Re: Dining room
Life was all judgment.What did the clothes say about a person? How they moved? What could be gleaned from their being before they ever opened their mouth? She was as efficient with the scalpel edge of her discrimination as any surgeon worth the title, but hers could be wielded scythelike, a person cut down before the glimmer of kitten green eyes. The moment he had walked in, with nothing more than a quick sweep of her gaze, she took him in and let him go, a cat with a mouse and he with her attention.

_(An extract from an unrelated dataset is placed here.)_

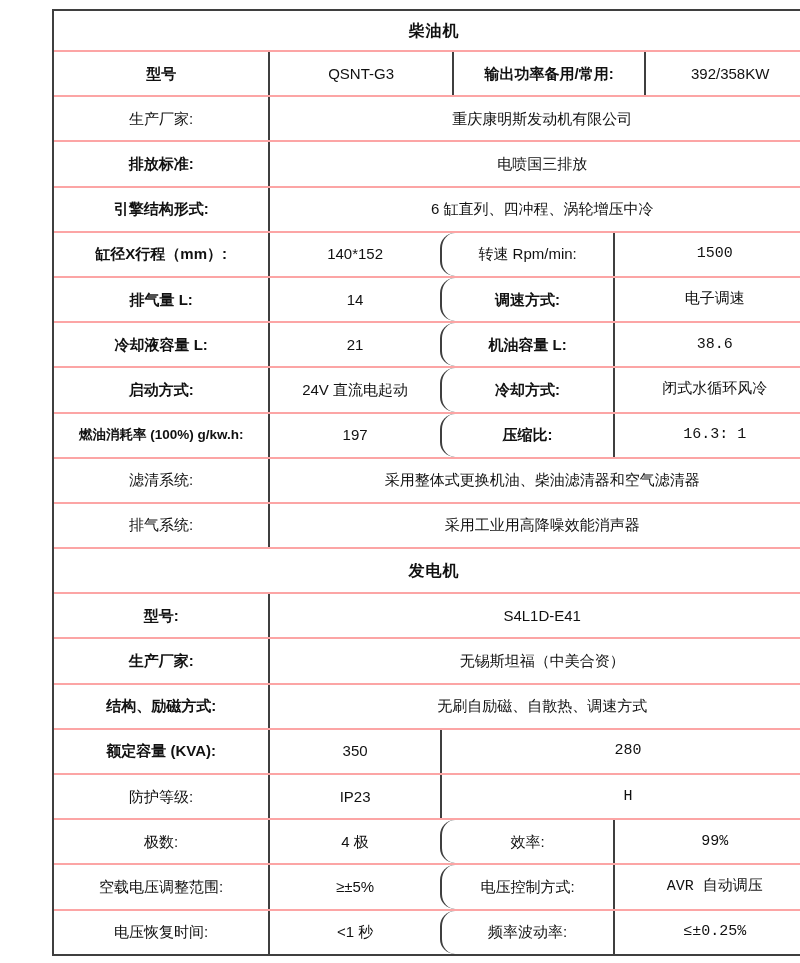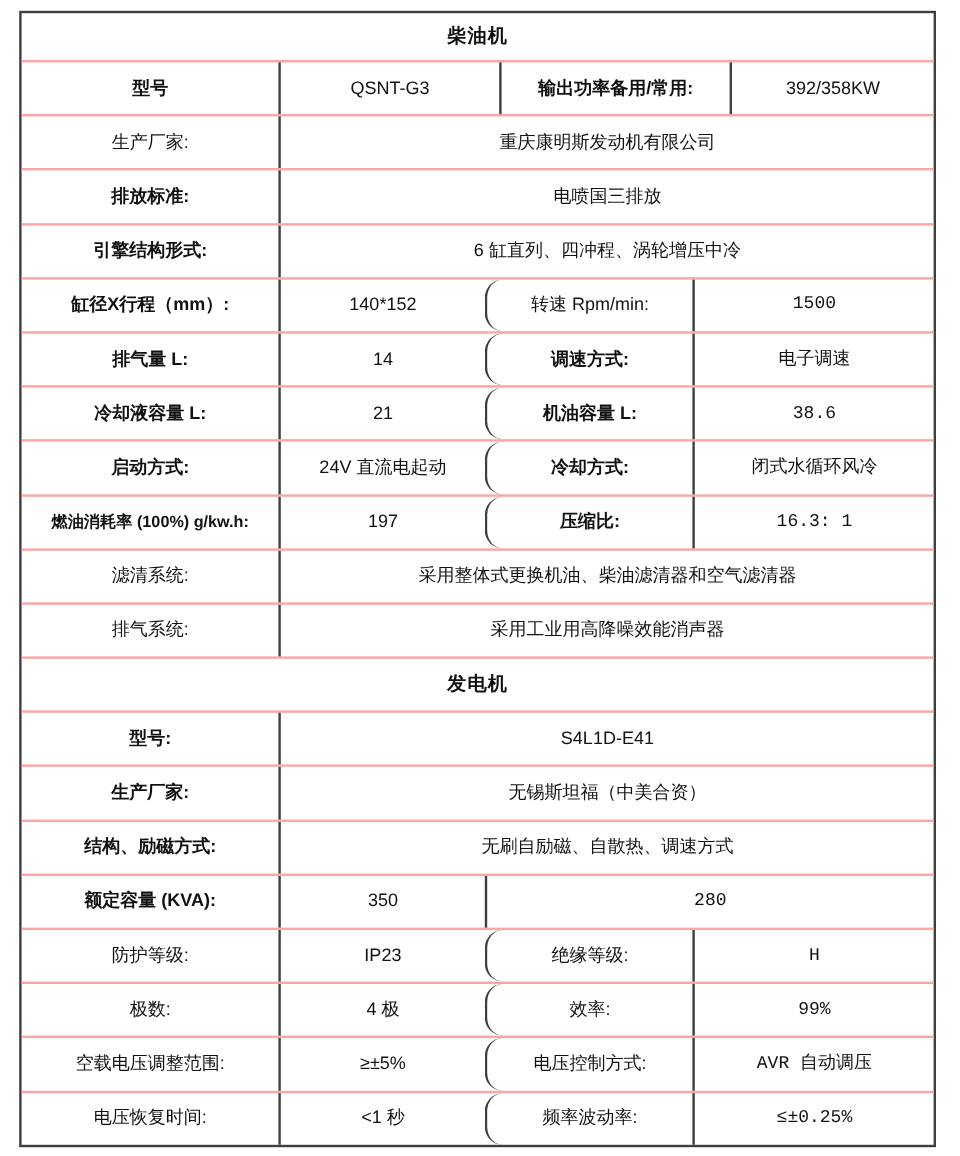"柴油机" .sheet { margin-left: none -> 36px }
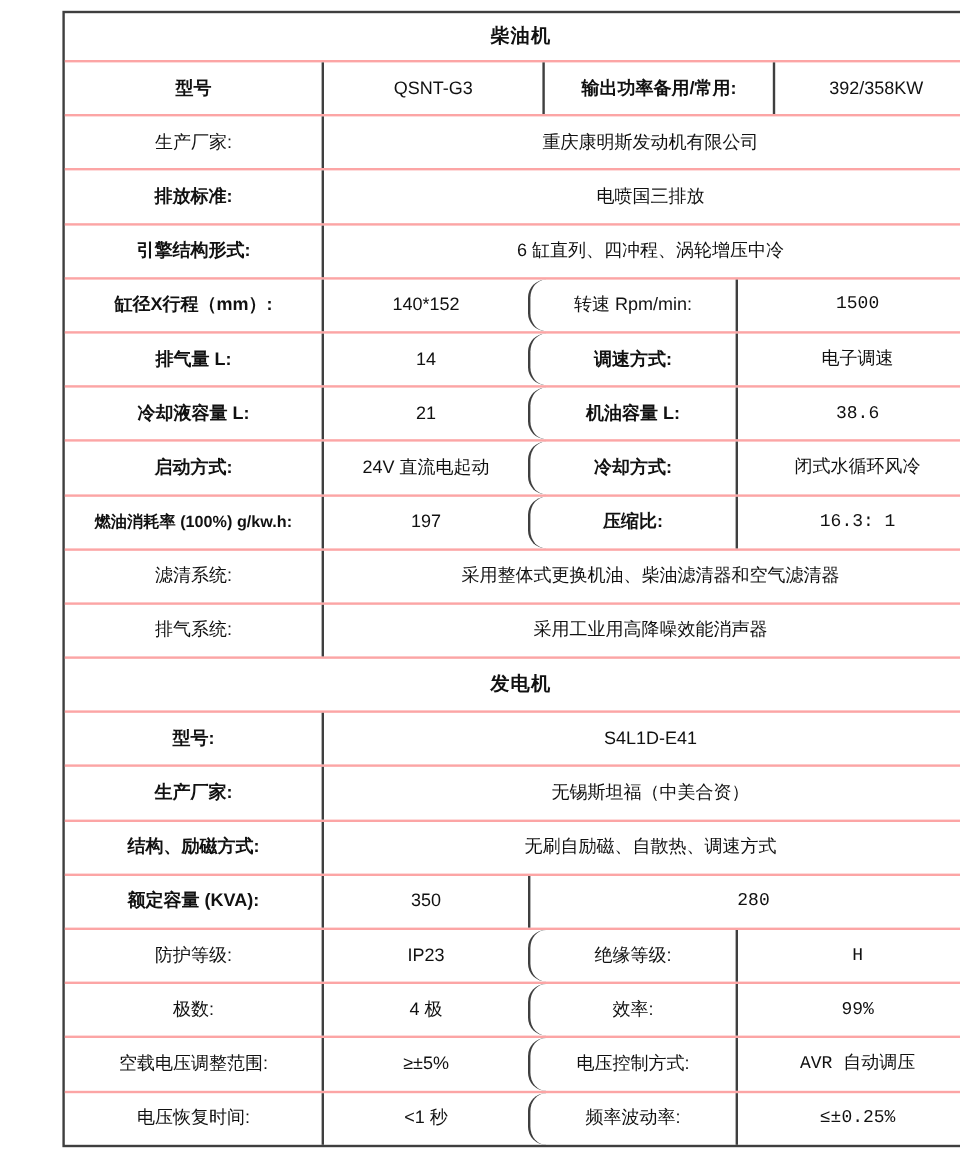"绝缘等级:" div.td { html: <div>绝缘等级:</div> -> none }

The grin was too wide, the scarred hands like those of a boxers', the saddle shoes all added up to a man that likely socially inept. But even the socially inept could have money, and sometimes some poor girl found them adorable, like a three legged dog or a one eyed cat, and could tolerate their graceless ways and Frankenstein hands. Maybe he had already found the girl that would twist and shout with him in his saddle shoes and her in her poodle skirt, the pair of them moving like corkscrews made alive and directionless without hands to guide.
Maybe.
A seller's world was full of infinite possibilities and one never turned one down when one had the goods to offer envious hands. And he was not so poor that he cursed to have his shoes ruined. Still a perhaps, a maybe, a giant question mark. Of course if it took every bit of currency in his pockets and bank account to afford what she had on her, she would take it all and blow him a kiss as she walked out the door. "Awesome," she repeated, the word drawing over her tongue like waves at the ship they were on. It lacked definitive inflection, the word flirting up with disbelief before skipping over the line and rubbing itself comfortably against wonder. Her back straightened, implying a passing interest, as legs that could only fake being demure crossed at the ankles and slid beneath her chair.